** Assignment **
What follows is a set of entries. Repeat them exactly, but not their pictures.

[Screenshot and code edit data]
________
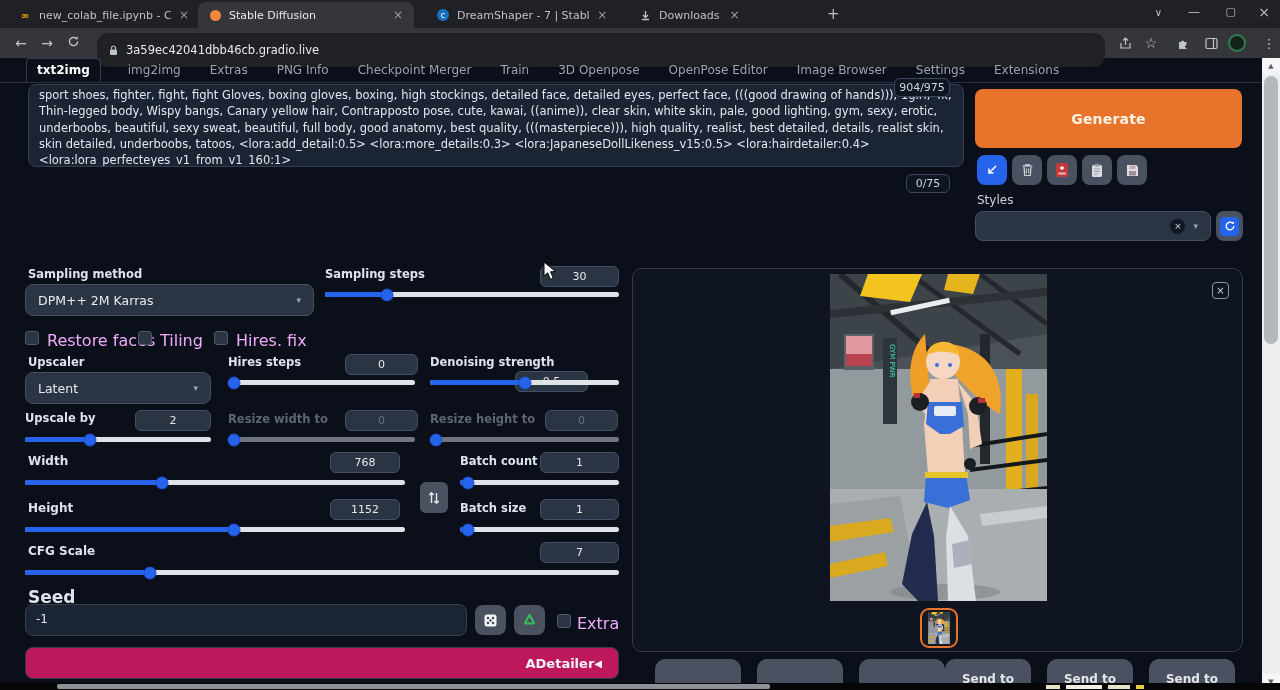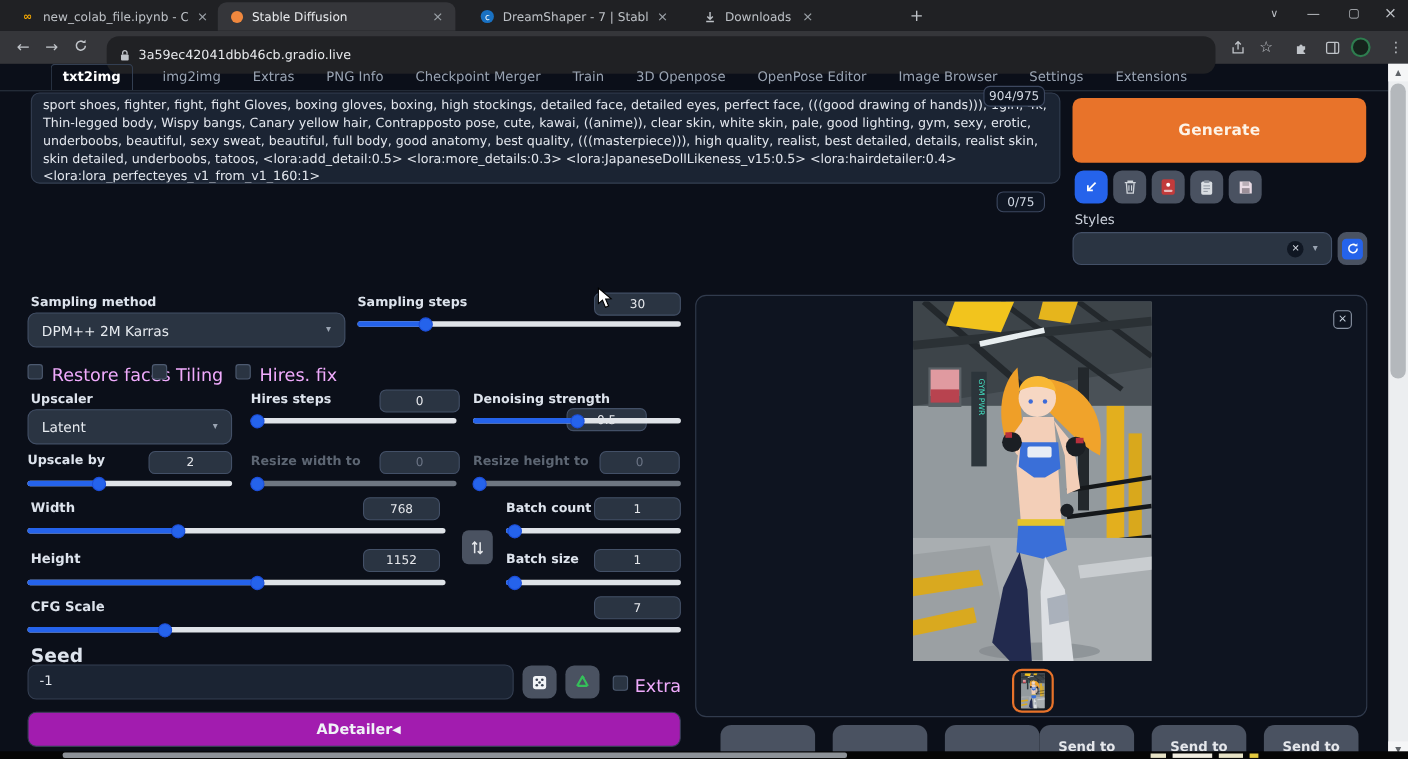"txt2img" #navtabs { padding-left: 46px -> 26px }
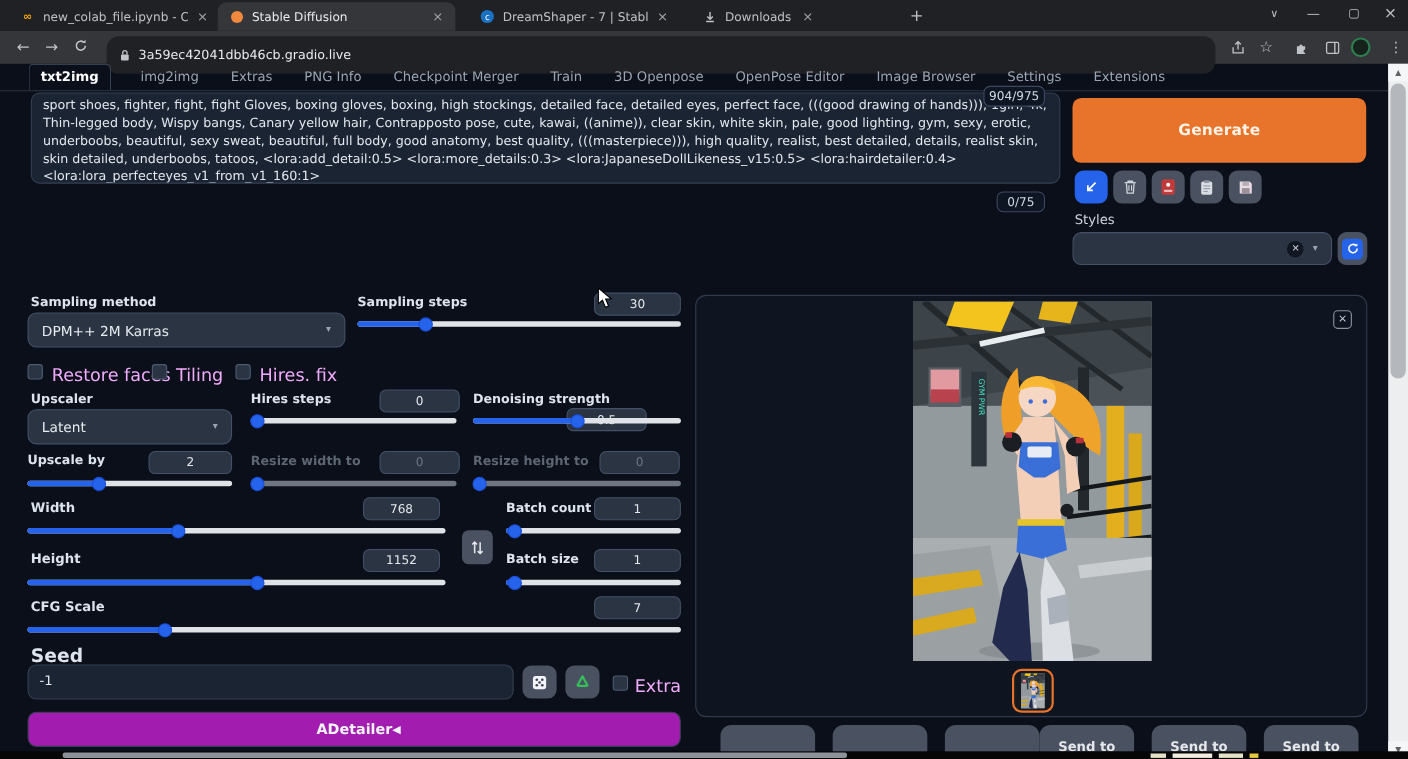"ADetailer" #adetailer { background: #a21caf -> #be185d; justify-content: center -> flex-end }
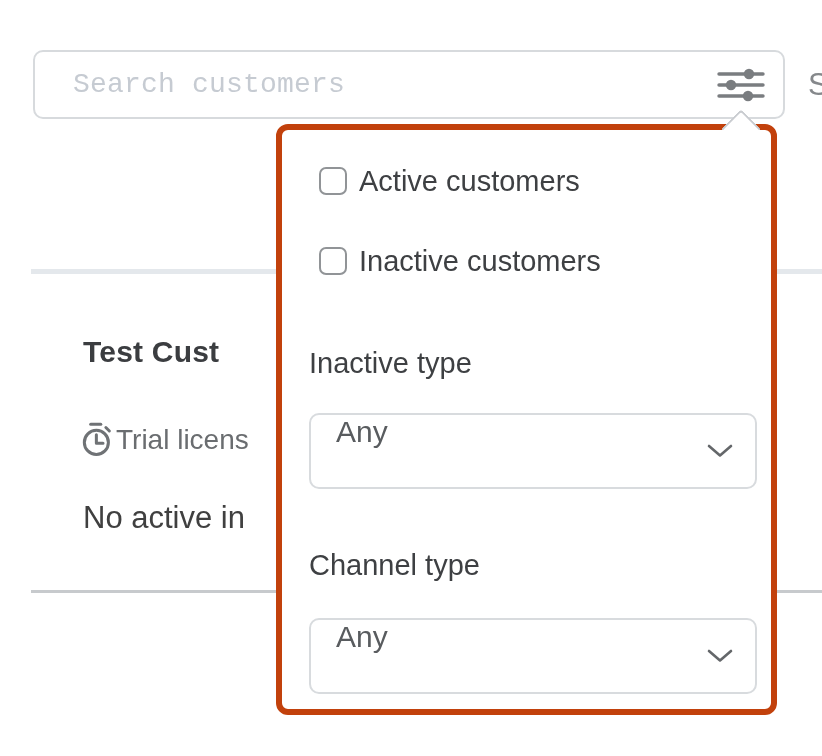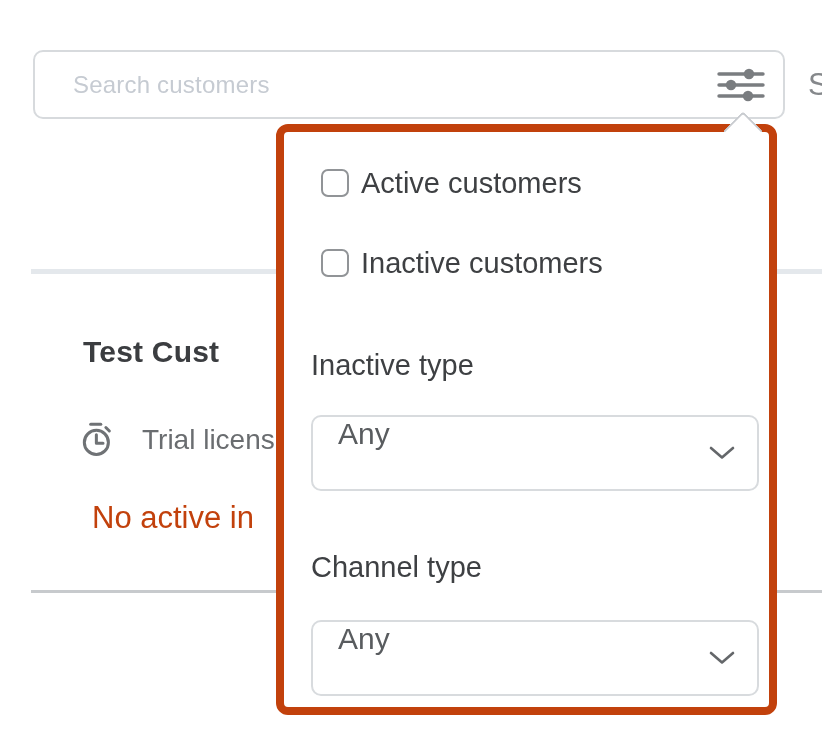"Search customers" .search-placeholder { font-family: none -> Liberation Mono, monospace; font-size: 24px -> 28px }
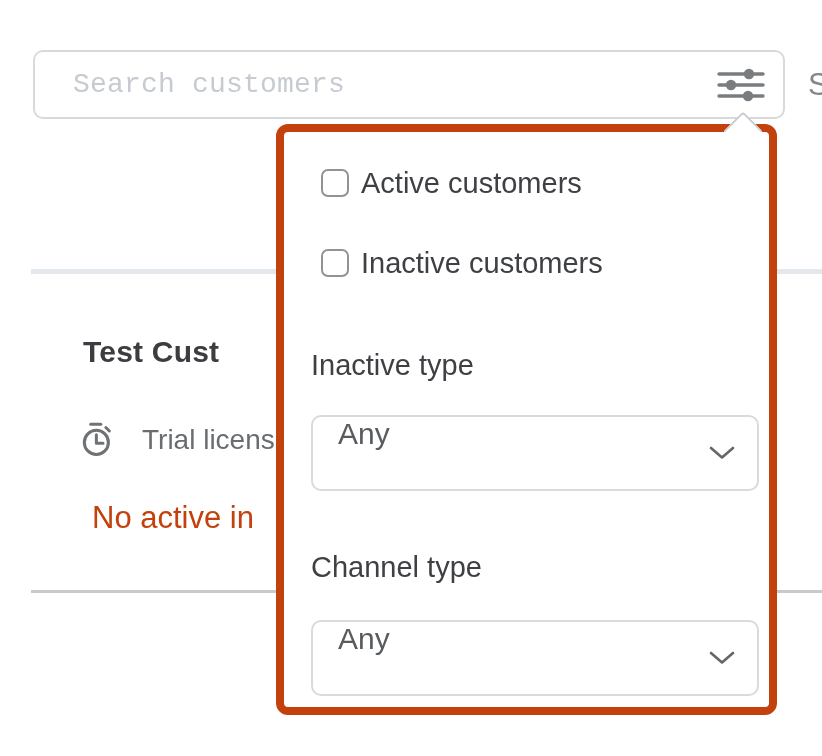"Active customers" .popover { border: 8px solid #c2410c -> 6px solid #c2410c }
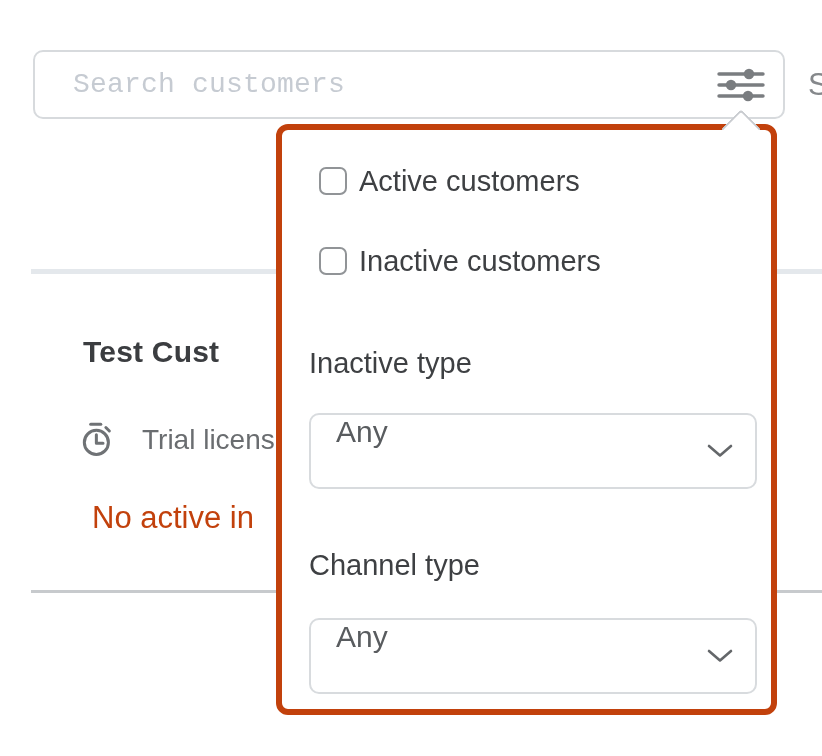"Trial licens" .trial-row { gap: 26px -> 0 }
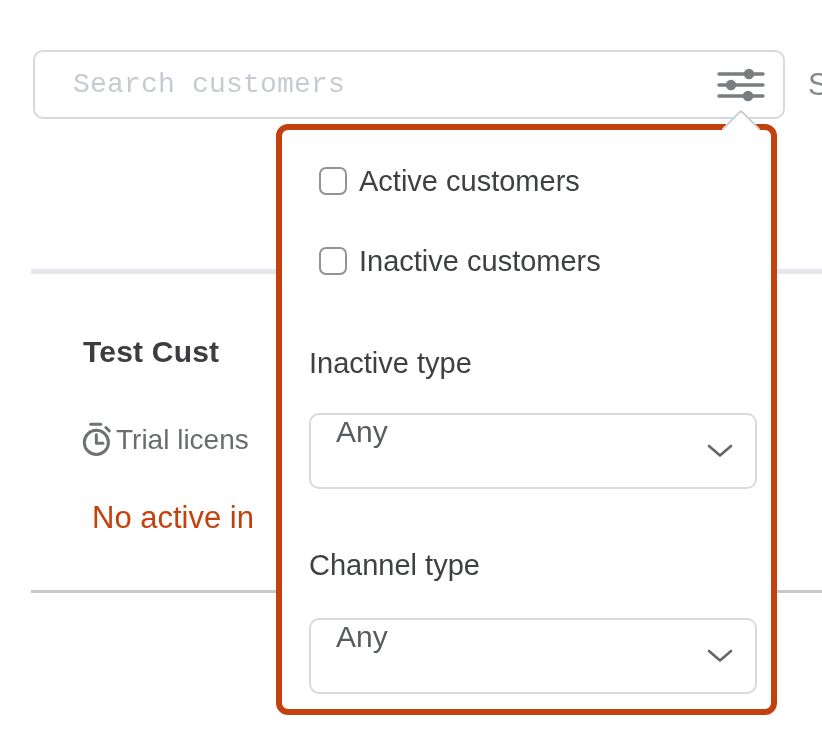"No active in" .status-text { color: #c2410c -> #404040; left: 92px -> 83px }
________
** Output of the exercise **
"txt2img" #navtabs { padding-left: 46px -> 26px }
"ADetailer" #adetailer { background: #a21caf -> #be185d; justify-content: center -> flex-end }
"Search customers" .search-placeholder { font-family: none -> Liberation Mono, monospace; font-size: 24px -> 28px }
"Active customers" .popover { border: 8px solid #c2410c -> 6px solid #c2410c }
"Trial licens" .trial-row { gap: 26px -> 0 }
"No active in" .status-text { color: #c2410c -> #404040; left: 92px -> 83px }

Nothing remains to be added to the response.